> Requirement: Would you give the listing back word for word once its pictures are removed?
** Opening Data to use block **
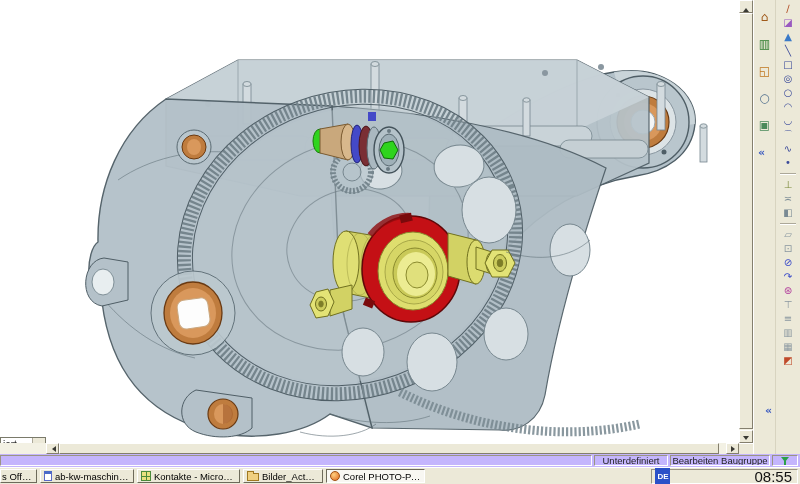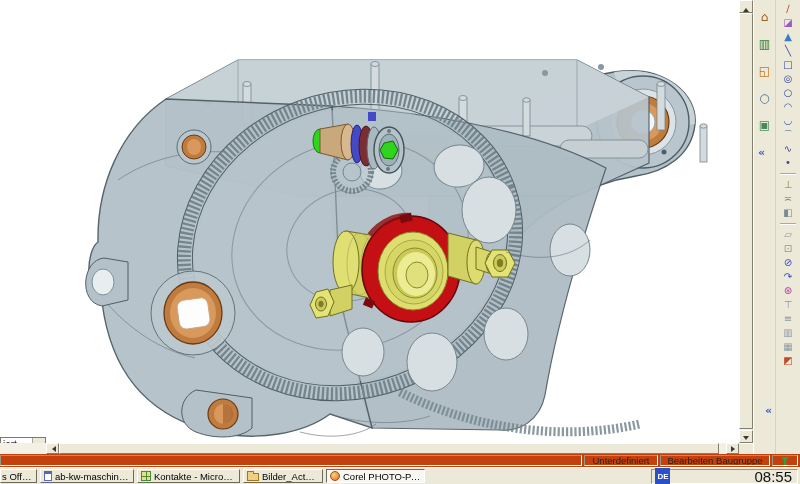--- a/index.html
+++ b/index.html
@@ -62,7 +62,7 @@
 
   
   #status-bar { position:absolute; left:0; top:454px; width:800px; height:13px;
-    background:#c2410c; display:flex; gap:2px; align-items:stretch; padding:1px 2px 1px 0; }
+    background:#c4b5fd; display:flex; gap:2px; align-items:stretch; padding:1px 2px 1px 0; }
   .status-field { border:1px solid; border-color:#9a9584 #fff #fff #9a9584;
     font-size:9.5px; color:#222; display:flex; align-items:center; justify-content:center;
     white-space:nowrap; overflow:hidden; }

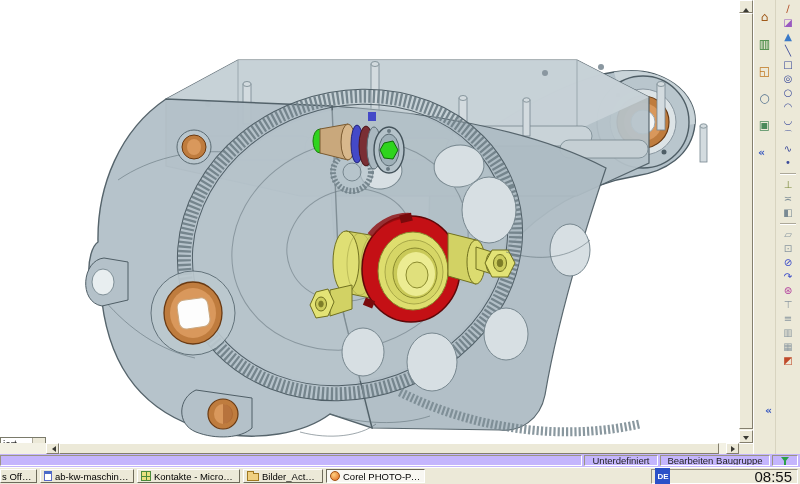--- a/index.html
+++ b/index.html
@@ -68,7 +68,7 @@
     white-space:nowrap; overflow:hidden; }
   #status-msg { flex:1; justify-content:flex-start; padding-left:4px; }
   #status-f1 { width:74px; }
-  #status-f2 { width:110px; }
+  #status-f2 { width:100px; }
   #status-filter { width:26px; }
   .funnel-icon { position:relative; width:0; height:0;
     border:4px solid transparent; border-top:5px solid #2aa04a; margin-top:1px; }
** Closing Data to use block **
> Answer space:
--- a/index.html
+++ b/index.html
@@ -62,7 +62,7 @@
 
   
   #status-bar { position:absolute; left:0; top:454px; width:800px; height:13px;
-    background:#c2410c; display:flex; gap:2px; align-items:stretch; padding:1px 2px 1px 0; }
+    background:#c4b5fd; display:flex; gap:2px; align-items:stretch; padding:1px 2px 1px 0; }
   .status-field { border:1px solid; border-color:#9a9584 #fff #fff #9a9584;
     font-size:9.5px; color:#222; display:flex; align-items:center; justify-content:center;
     white-space:nowrap; overflow:hidden; }

--- a/index.html
+++ b/index.html
@@ -68,7 +68,7 @@
     white-space:nowrap; overflow:hidden; }
   #status-msg { flex:1; justify-content:flex-start; padding-left:4px; }
   #status-f1 { width:74px; }
-  #status-f2 { width:110px; }
+  #status-f2 { width:100px; }
   #status-filter { width:26px; }
   .funnel-icon { position:relative; width:0; height:0;
     border:4px solid transparent; border-top:5px solid #2aa04a; margin-top:1px; }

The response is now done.